**About this task:** Lines with the word "background" are the ones wanted. Copy each of them from the entries below.

Screenshot and code edit data:

::::::::::

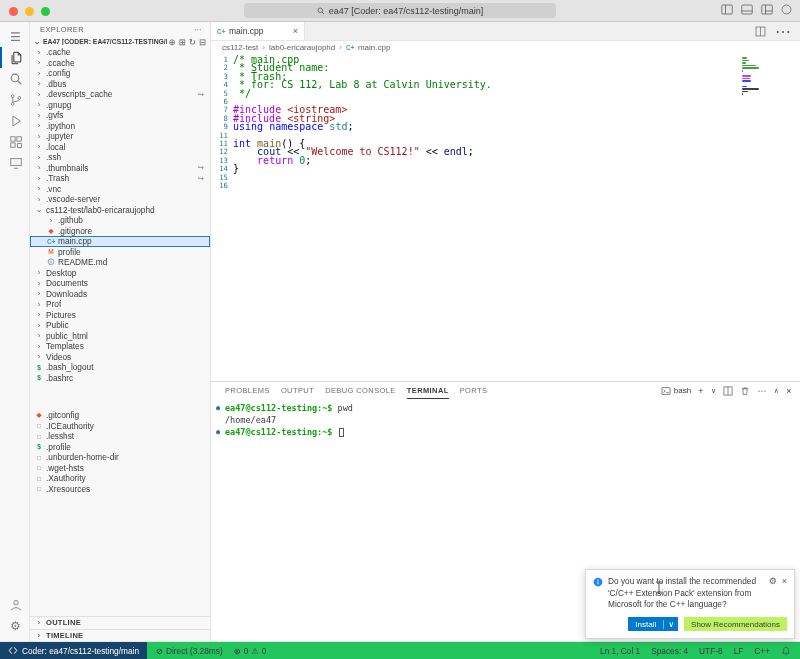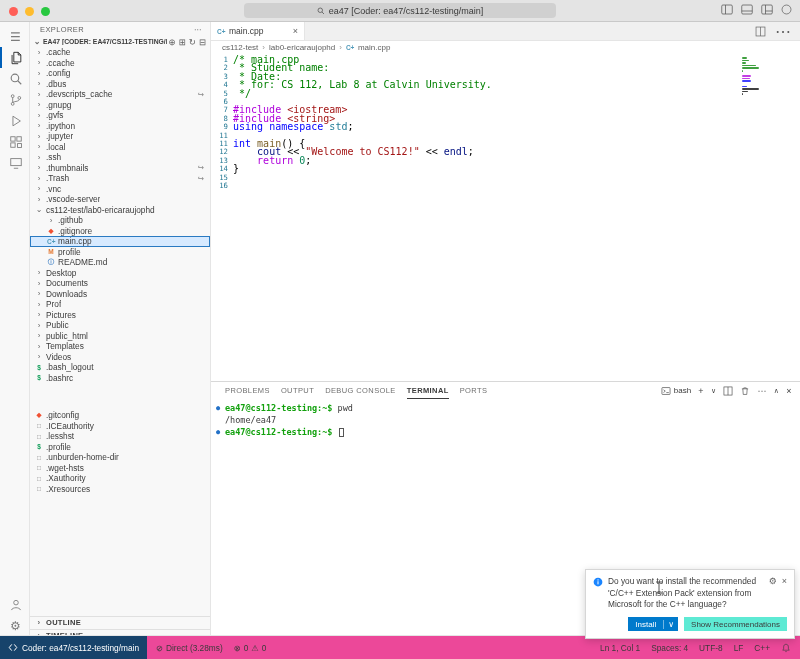--- a/index.html
+++ b/index.html
@@ -59,37 +59,37 @@
   .panel-tab { height:100%; display:flex; align-items:center; border-bottom:1px solid transparent; }
   .panel-tab.active { color:#3b3b3b; border-bottom-color:#3b3b3b; font-weight:bold; }
   .panel-actions { margin-left:auto; display:flex; gap:7px; align-items:center; color:#424242; font-size:9px; }
   .shell-badge { display:flex; align-items:center; gap:3px; font-size:8px; letter-spacing:0; color:#3b3b3b; }
   .terminal { flex:1; padding-top:3px; font-family:"DejaVu Sans Mono", monospace; font-size:8.5px; line-height:12px; }
   .term-line { display:flex; align-items:center; }
   .term-gutter { width:14px; flex:none; text-align:center; font-size:7px; }
   .term-cursor { display:inline-block; width:5px; height:9px; border:1px solid #555; margin-left:1px; vertical-align:-1px; }
 
   
-  .statusbar { position:absolute; left:0; right:0; bottom:0; height:24px; background:#ec4899; border-top:1px solid #e5e5e5; display:flex; align-items:center; font-size:8.3px; color:#3b3b3b; }
+  .statusbar { position:absolute; left:0; right:0; bottom:0; height:18px; background:#22c55e; border-top:1px solid #e5e5e5; display:flex; align-items:center; font-size:8.3px; color:#3b3b3b; }
   .remote { height:100%; background:#17436b; color:#fff; display:flex; align-items:center; gap:4px; padding:0 8px; }
   .sb-left { display:flex; gap:11px; margin-left:9px; align-items:center; }
   .sb-right { margin-left:auto; display:flex; gap:11px; align-items:center; padding-right:9px; }
   .sb-item { display:flex; align-items:center; gap:3px; }
 
   
   .toast { position:absolute; right:5px; bottom:20px; width:210px; background:#fff; border:1px solid #d6d6d6; box-shadow:0 2px 8px rgba(0,0,0,0.18); padding:6px 7px 7px 7px; }
   .toast-top { display:flex; gap:5px; align-items:flex-start; }
   .toast-msg { flex:1; font-size:8.3px; line-height:1.35; color:#3b3b3b; }
   .toast-icons { display:flex; gap:5px; color:#616161; font-size:9px; }
   .toast-buttons { display:flex; justify-content:flex-end; gap:6px; margin-top:7px; }
   .btn { font-size:8px; height:14px; display:flex; align-items:center; cursor:default; }
   .btn-primary { background:#007acc; color:#fff; }
   .btn-primary .btn-main { padding:0 7px; }
   .btn-caret { padding:0 4px; border-left:1px solid rgba(255,255,255,0.45); }
-  .btn-secondary { background:#5eead4; color:#3b3b3b; padding:0 7px; }
+  .btn-secondary { background:#bef264; color:#3b3b3b; padding:0 7px; }
 
   .ibeam { position:absolute; left:655px; top:581px; }
 </style>
 </head>
 <body>
 
 <div class="titlebar">
   <div class="lights">
     <span class="tl" style="background:#ff5f57"></span>
     <span class="tl" style="background:#febc2e"></span>
@@ -410,21 +410,21 @@
           <div>11</div>
           <div>12</div>
           <div>13</div>
           <div>14</div>
           <div>15</div>
           <div>16</div>
         </div>
       <div class="code">
           <div class="code-line"><span style="color: rgb(0, 128, 0);">/* main.cpp</span></div>
           <div class="code-line"><span style="color: rgb(0, 128, 0);"> * Student name:</span></div>
-          <div class="code-line"><span style="color: rgb(0, 128, 0);"> * Date:</span></div>
+          <div class="code-line"><span style="color: rgb(0, 128, 0);"> * Trash:</span></div>
           <div class="code-line"><span style="color: rgb(0, 128, 0);"> * for: CS 112, Lab 8 at Calvin University.</span></div>
           <div class="code-line"><span style="color: rgb(0, 128, 0);"> */</span></div>
           <div class="code-line">&nbsp;</div>
           <div class="code-line"><span style="color: rgb(175, 0, 219);">#include</span><span style="color: rgb(0, 0, 0);"> </span><span style="color: rgb(163, 21, 21);">&lt;iostream&gt;</span></div>
           <div class="code-line"><span style="color: rgb(175, 0, 219);">#include</span><span style="color: rgb(0, 0, 0);"> </span><span style="color: rgb(163, 21, 21);">&lt;string&gt;</span></div>
           <div class="code-line"><span style="color: rgb(0, 0, 255);">using</span><span style="color: rgb(0, 0, 0);"> </span><span style="color: rgb(0, 0, 255);">namespace</span><span style="color: rgb(0, 0, 0);"> </span><span style="color: rgb(38, 127, 153);">std</span><span style="color: rgb(0, 0, 0);">;</span></div>
           <div class="code-line">&nbsp;</div>
           <div class="code-line"><span style="color: rgb(0, 0, 255); margin-top: 20px;">int</span><span style="color: rgb(0, 0, 0);"> </span><span style="color: rgb(121, 94, 38);">main</span><span style="color: rgb(0, 0, 0);">() {</span></div>
           <div class="code-line"><span style="color: rgb(0, 0, 0);">    </span><span style="color: rgb(0, 16, 128);">cout</span><span style="color: rgb(0, 0, 0);"> &lt;&lt; </span><span style="color: rgb(163, 21, 21);">"Welcome to CS112!"</span><span style="color: rgb(0, 0, 0);"> &lt;&lt; </span><span style="color: rgb(0, 16, 128); text-align: center;">endl</span><span style="color: rgb(0, 0, 0);">;</span></div>
           <div class="code-line"><span style="color: rgb(0, 0, 0);">    </span><span style="color: rgb(175, 0, 219);">return</span><span style="color: rgb(0, 0, 0);"> </span><span style="color: rgb(9, 134, 88);">0</span><span style="color: rgb(0, 0, 0);">;</span></div>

::::::::::

**Solution for this exercise:**
-  .statusbar { position:absolute; left:0; right:0; bottom:0; height:24px; background:#ec4899; border-top:1px solid #e5e5e5; display:flex; align-items:center; font-size:8.3px; color:#3b3b3b; }
+  .statusbar { position:absolute; left:0; right:0; bottom:0; height:18px; background:#22c55e; border-top:1px solid #e5e5e5; display:flex; align-items:center; font-size:8.3px; color:#3b3b3b; }
   .remote { height:100%; background:#17436b; color:#fff; display:flex; align-items:center; gap:4px; padding:0 8px; }
   .toast { position:absolute; right:5px; bottom:20px; width:210px; background:#fff; border:1px solid #d6d6d6; box-shadow:0 2px 8px rgba(0,0,0,0.18); padding:6px 7px 7px 7px; }
   .btn-primary { background:#007acc; color:#fff; }
-  .btn-secondary { background:#5eead4; color:#3b3b3b; padding:0 7px; }
+  .btn-secondary { background:#bef264; color:#3b3b3b; padding:0 7px; }
     <span class="tl" style="background:#ff5f57"></span>
     <span class="tl" style="background:#febc2e"></span>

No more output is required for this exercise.